For many families, serious illness does not begin with an emergency. It begins quietly.
A person gains weight over many years. Sleep becomes difficult. Walking becomes tiring. Blood pressure becomes harder to control.

Sugar levels stay high. Acid reflux keeps coming back. Veins become painful. A wound takes too long to heal. Later, kidney disease may require dialysis planning.
Doctors say these symptoms should not always be treated as separate problems. In many patients, they may be part of one wider health story involving weight, diabetes, blood pressure, blood flow and kidney health.
That concern was highlighted during specialist clinics held on 17 and 18 June 2026 at The Aga Khan Hospital, Dar es Salaam, involving Dr. Syed Tanseer Asghar and Dr. Sana Sharafat Ali.
Dr. Tanseer is a bariatric, laparoscopic and general surgeon. In simple language, he treats patients whose weight has begun to affect their health, as well as patients with reflux, hernia, hemorrhoids and other surgical conditions.

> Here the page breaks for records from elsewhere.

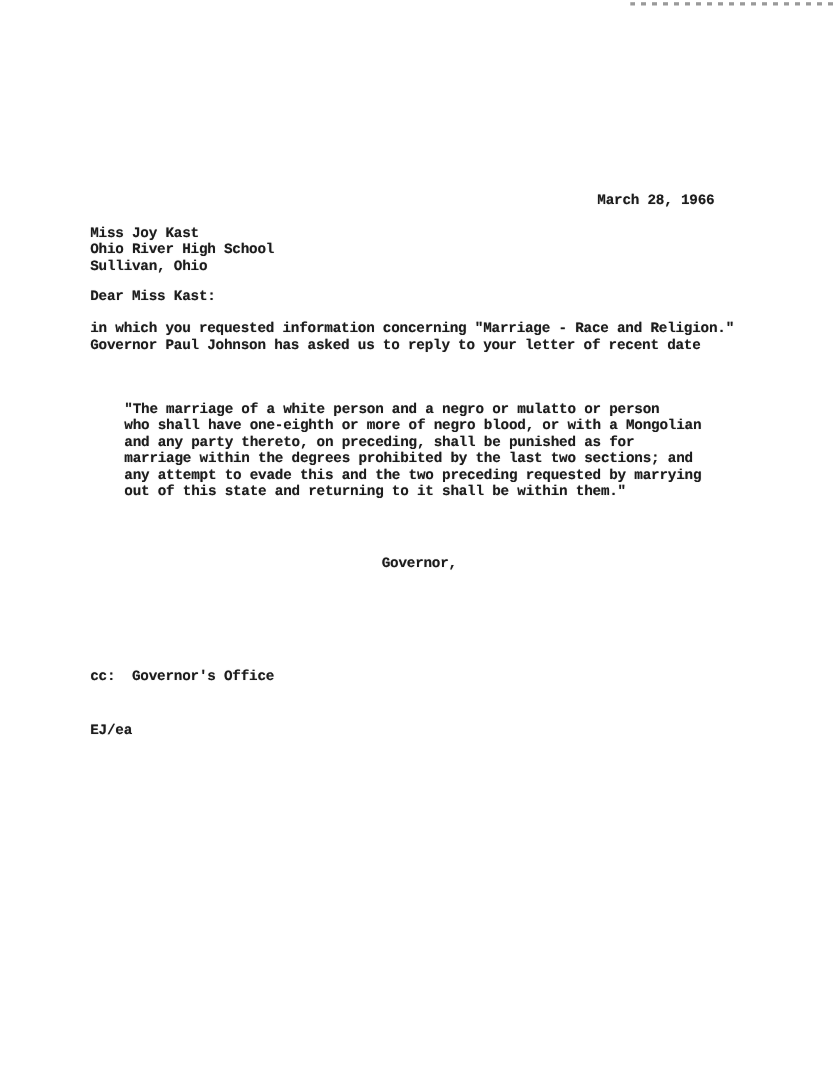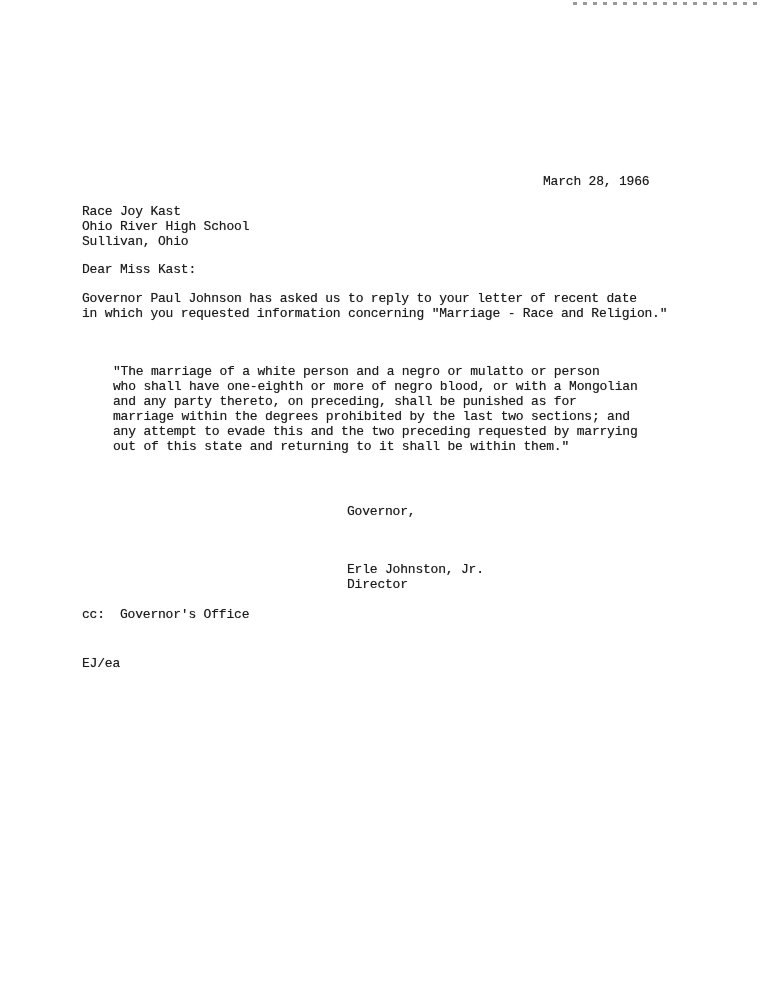"March 28, 1966" .page { font-weight: 400 -> 700 }
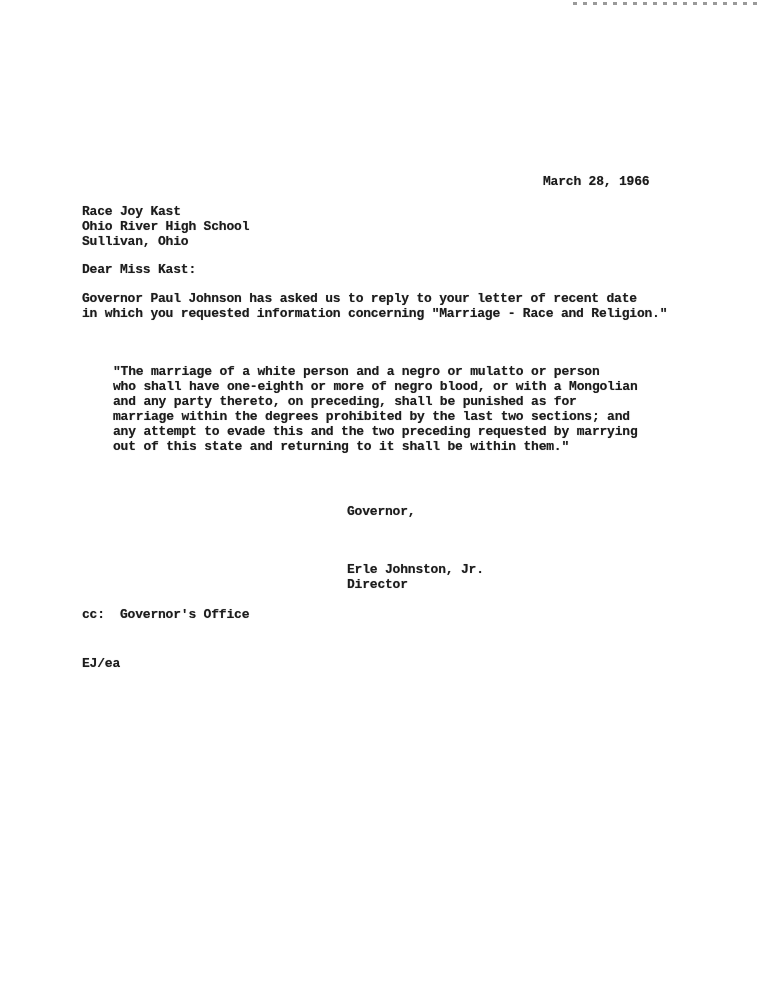"Race Joy Kast" div.line { text: Race -> Miss }
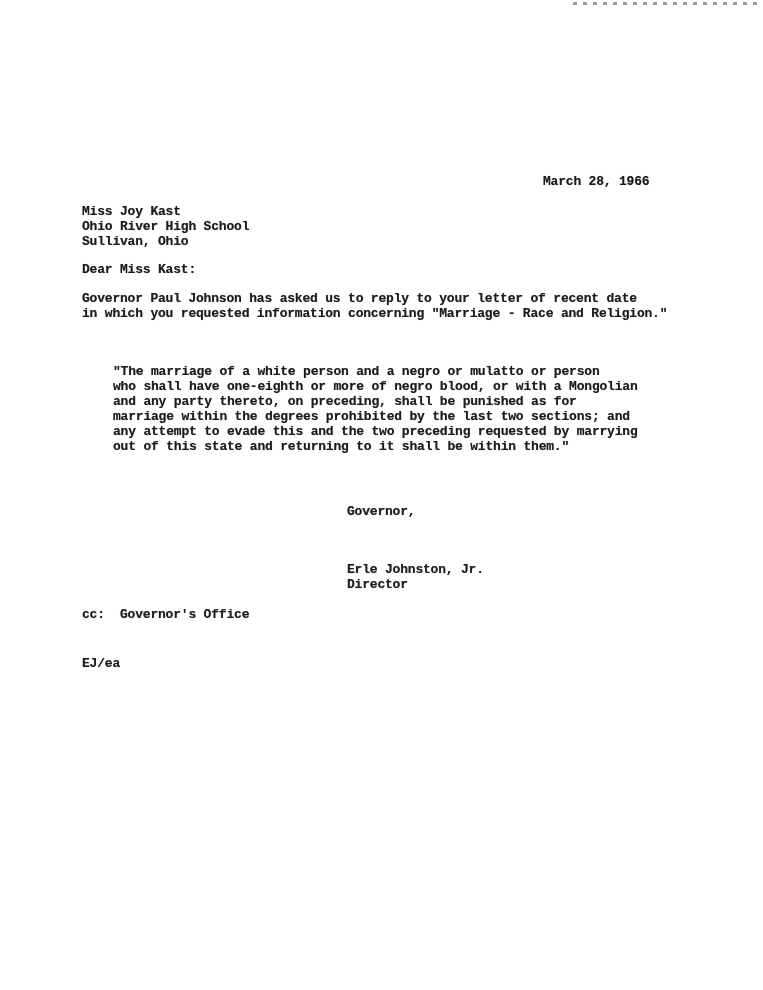"Governor Paul Johnson has asked" div.line { order: before "in which you requested information" -> after "in which you requested information" }
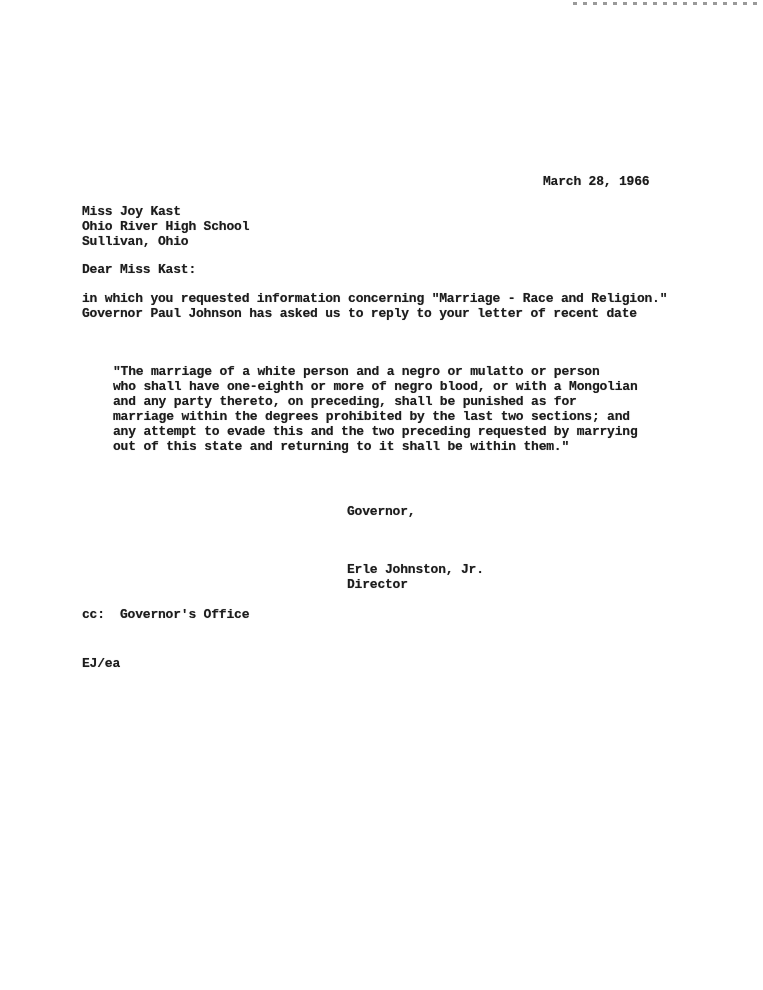"Erle Johnston, Jr." div.abs { html: <div> <div>Erle Johnston, Jr.</div> <div>Director</div> </div> -> none }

Where appropriate, his work uses small cut or keyhole surgery.
His work in Tanzania has been linked to the development of services for serious weight related illness, training of local teams and advanced minimally invasive care. About 100 surgeries have reportedly been performed locally through his Tanzania programme, according to figures shared ahead of the consultations.
Specialists caution that weight loss surgery should not be seen as a shortcut or a cosmetic procedure. For carefully selected patients, it may become part of treatment when excess weight is strongly linked to diabetes, high blood pressure, reflux, poor sleep, joint pain, breathing difficulty or reduced movement.
The issue is relevant to Rwandan families. A 2025 analysis of Rwanda’s 2019/20 Demographic and Health Survey found that about 26.4 percent of women of reproductive age were overweight or obese. The International Diabetes Federation also reports that Rwanda had about 130,800 adults living with diabetes in 2024.
Behind those figures are ordinary families trying to make difficult decisions. Many patients try diet, exercise, medication and lifestyle changes for years. Some improve for a time and then struggle again. Others delay care because of fear, cost, family responsibilities, work pressure or embarrassment.
Doctors say the answer should not be blame. The first step should be proper assessment.
A patient needs review of weight, diabetes, blood pressure, reflux symptoms, sleep, nutrition, emotional readiness and ability to continue follow up before any surgical decision is made. In some cases, surgery may not be needed. In others, the safest advice may be to prepare first before any procedure is considered.
Dr. Sana’s work brings in another important part of the same health picture. Recognised in her professional profile as Pakistan’s first female vascular surgeon, she treats blood flow problems, varicose veins, wounds that heal slowly and dialysis access for kidney patients.
This matters because diabetes and high blood pressure can damage blood vessels and kidneys. Poor blood flow can cause swelling, pain and wounds. Kidney disease may eventually require dialysis, which needs a safe way to reach the blood.
Doctors say patients should seek medical review when symptoms keep returning, especially uncontrolled sugar or blood pressure, repeated acid reflux, weight affecting sleep or movement, painful veins, swollen legs, wounds that do not heal, hernia symptoms, bleeding or pain when passing stool, or kidney disease requiring dialysis planning.
For Rwandan patients and families, Dar es Salaam offers a regional option for specialist consultation and assessment.
Doctors, however, stress that patients should seek care because of medical need, not panic. Urgent symptoms should always be handled first at the nearest health facility.
Another similar specialist clinic is expected at The Aga Khan Hospital, Dar es Salaam in September 2026, giving patients who missed the June consultations another opportunity to seek assessment.